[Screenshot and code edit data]
=== Begin Enclosure ===
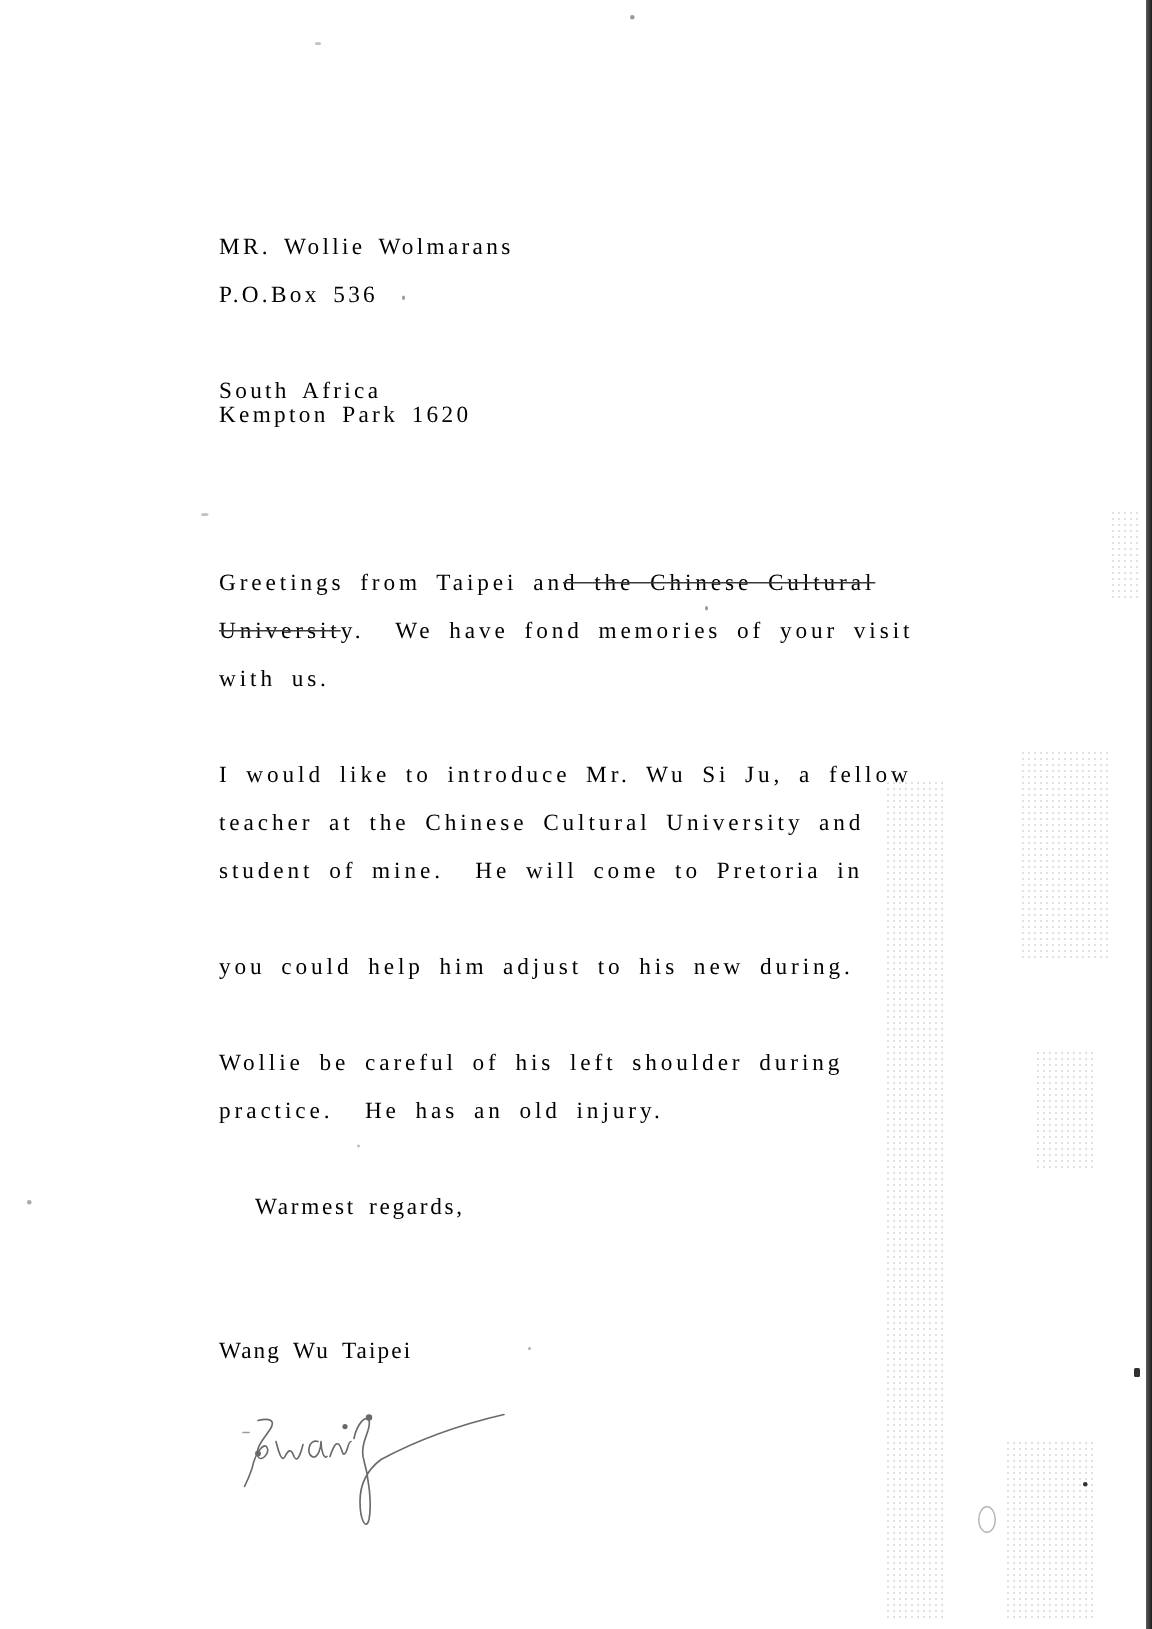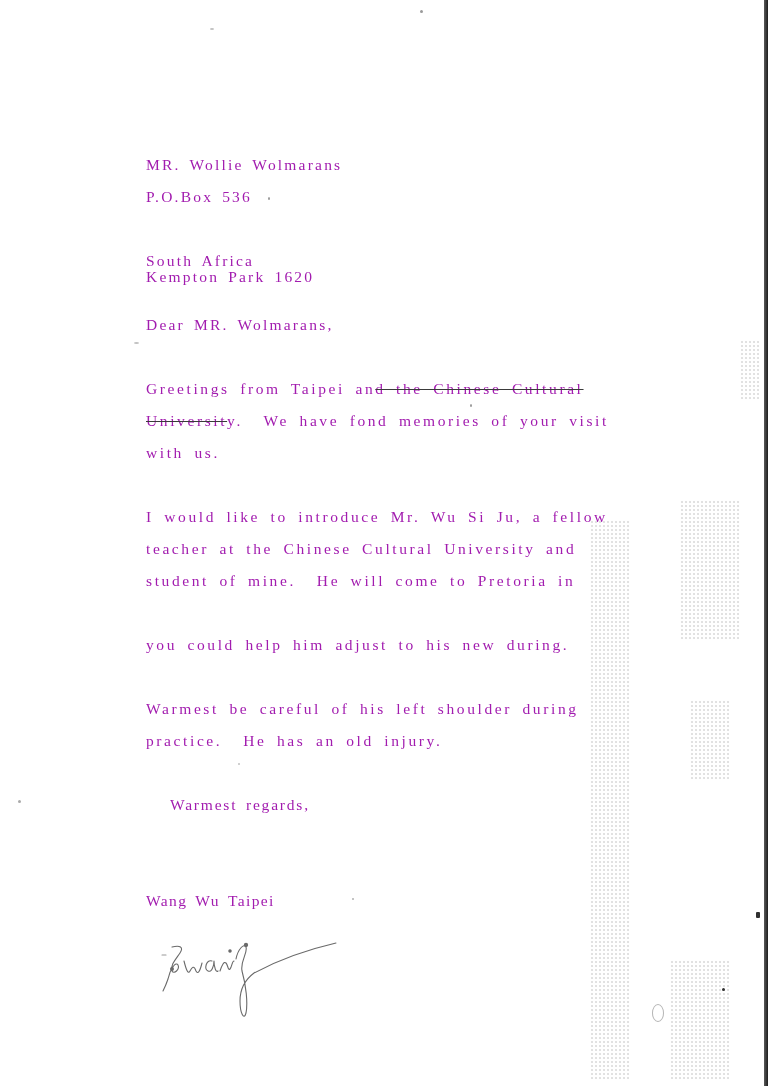--- a/index.html
+++ b/index.html
@@ -13,7 +13,7 @@
       height: 1086px;
       background: #ffffff;
       overflow: hidden;
-      color: #a21caf;
+      color: #000000;
       font-family: "Liberation Serif", "DejaVu Serif", serif;
     }
     .right-border {

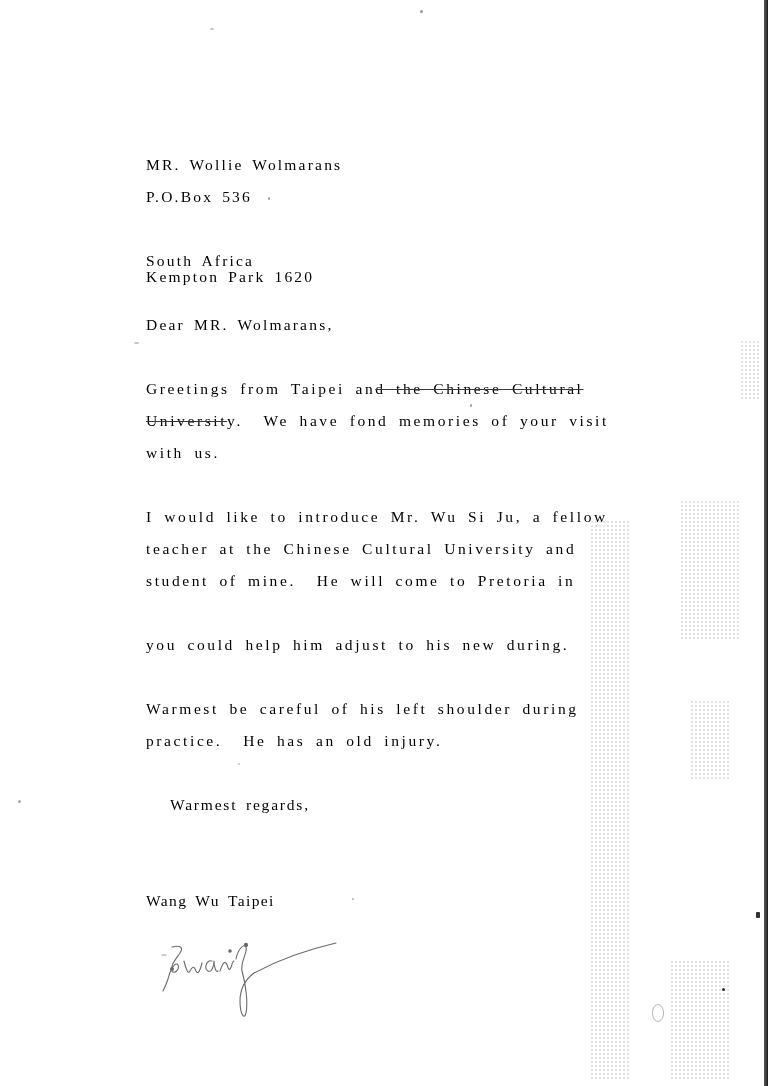--- a/index.html
+++ b/index.html
@@ -90,7 +90,6 @@
   <div class="line" style="top:220px;margin-top:48px;">Kempton Park 1620</div>
   <div class="line" style="top:252px;">South Africa</div>
 
-  <div class="line" style="top:316px;">Dear MR. Wolmarans,</div>
 
   <div class="line wide" style="top:380px;">
     <span>Greetings from Taipei an</span><span class="strike">d the Chinese Cultural</span>

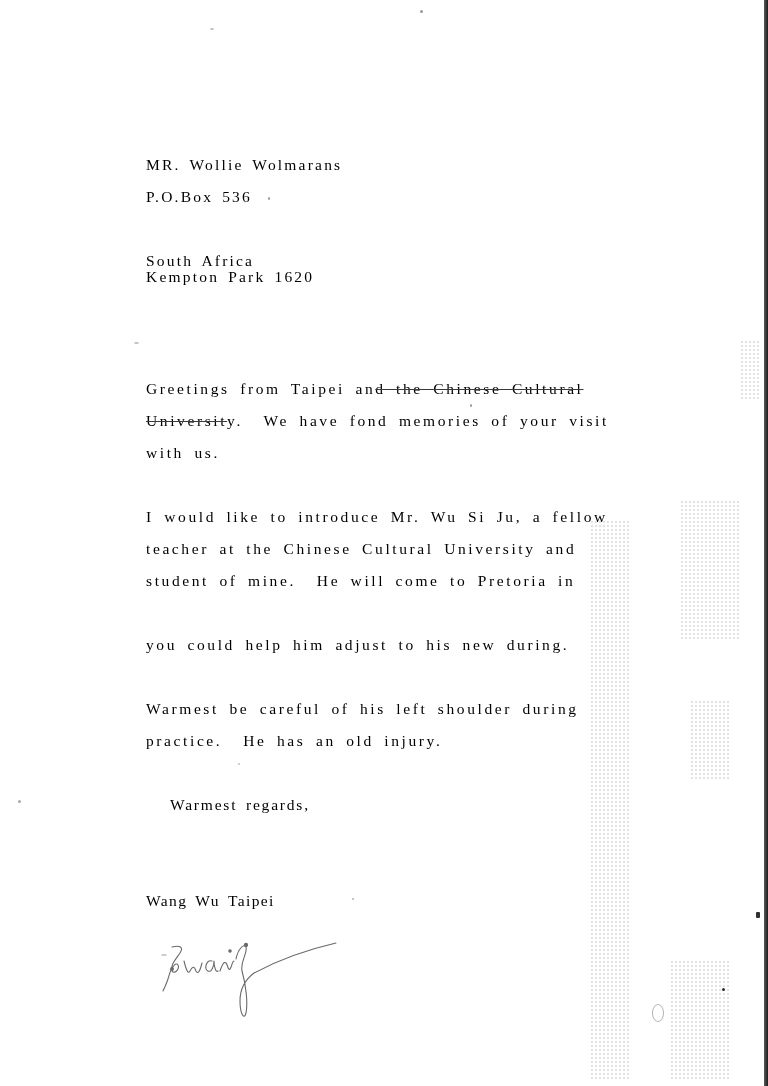--- a/index.html
+++ b/index.html
@@ -104,7 +104,7 @@
   <div class="line wide" style="top:572px; white-space:pre;">student of mine.  He will come to Pretoria in</div>
   <div class="line wide" style="top:636px; white-space:pre;">you could help him adjust to his new during.</div>
 
-  <div class="line wide" style="top:700px; white-space:pre;">Warmest be careful of his left shoulder during</div>
+  <div class="line wide" style="top:700px; white-space:pre;">Wollie be careful of his left shoulder during</div>
   <div class="line wide" style="top:732px; white-space:pre;text-align:right;">practice.  He has an old injury.</div>
 
   <div class="line" style="top:796px; letter-spacing:1.8px;margin-left:24px;">Warmest regards,</div>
=== End Enclosure ===
The pictures stay out; copy the rest of the data word for word.

[Result of the exercise]:
--- a/index.html
+++ b/index.html
@@ -13,7 +13,7 @@
       height: 1086px;
       background: #ffffff;
       overflow: hidden;
-      color: #a21caf;
+      color: #000000;
       font-family: "Liberation Serif", "DejaVu Serif", serif;
     }
     .right-border {

--- a/index.html
+++ b/index.html
@@ -90,7 +90,6 @@
   <div class="line" style="top:220px;margin-top:48px;">Kempton Park 1620</div>
   <div class="line" style="top:252px;">South Africa</div>
 
-  <div class="line" style="top:316px;">Dear MR. Wolmarans,</div>
 
   <div class="line wide" style="top:380px;">
     <span>Greetings from Taipei an</span><span class="strike">d the Chinese Cultural</span>

--- a/index.html
+++ b/index.html
@@ -104,7 +104,7 @@
   <div class="line wide" style="top:572px; white-space:pre;">student of mine.  He will come to Pretoria in</div>
   <div class="line wide" style="top:636px; white-space:pre;">you could help him adjust to his new during.</div>
 
-  <div class="line wide" style="top:700px; white-space:pre;">Warmest be careful of his left shoulder during</div>
+  <div class="line wide" style="top:700px; white-space:pre;">Wollie be careful of his left shoulder during</div>
   <div class="line wide" style="top:732px; white-space:pre;text-align:right;">practice.  He has an old injury.</div>
 
   <div class="line" style="top:796px; letter-spacing:1.8px;margin-left:24px;">Warmest regards,</div>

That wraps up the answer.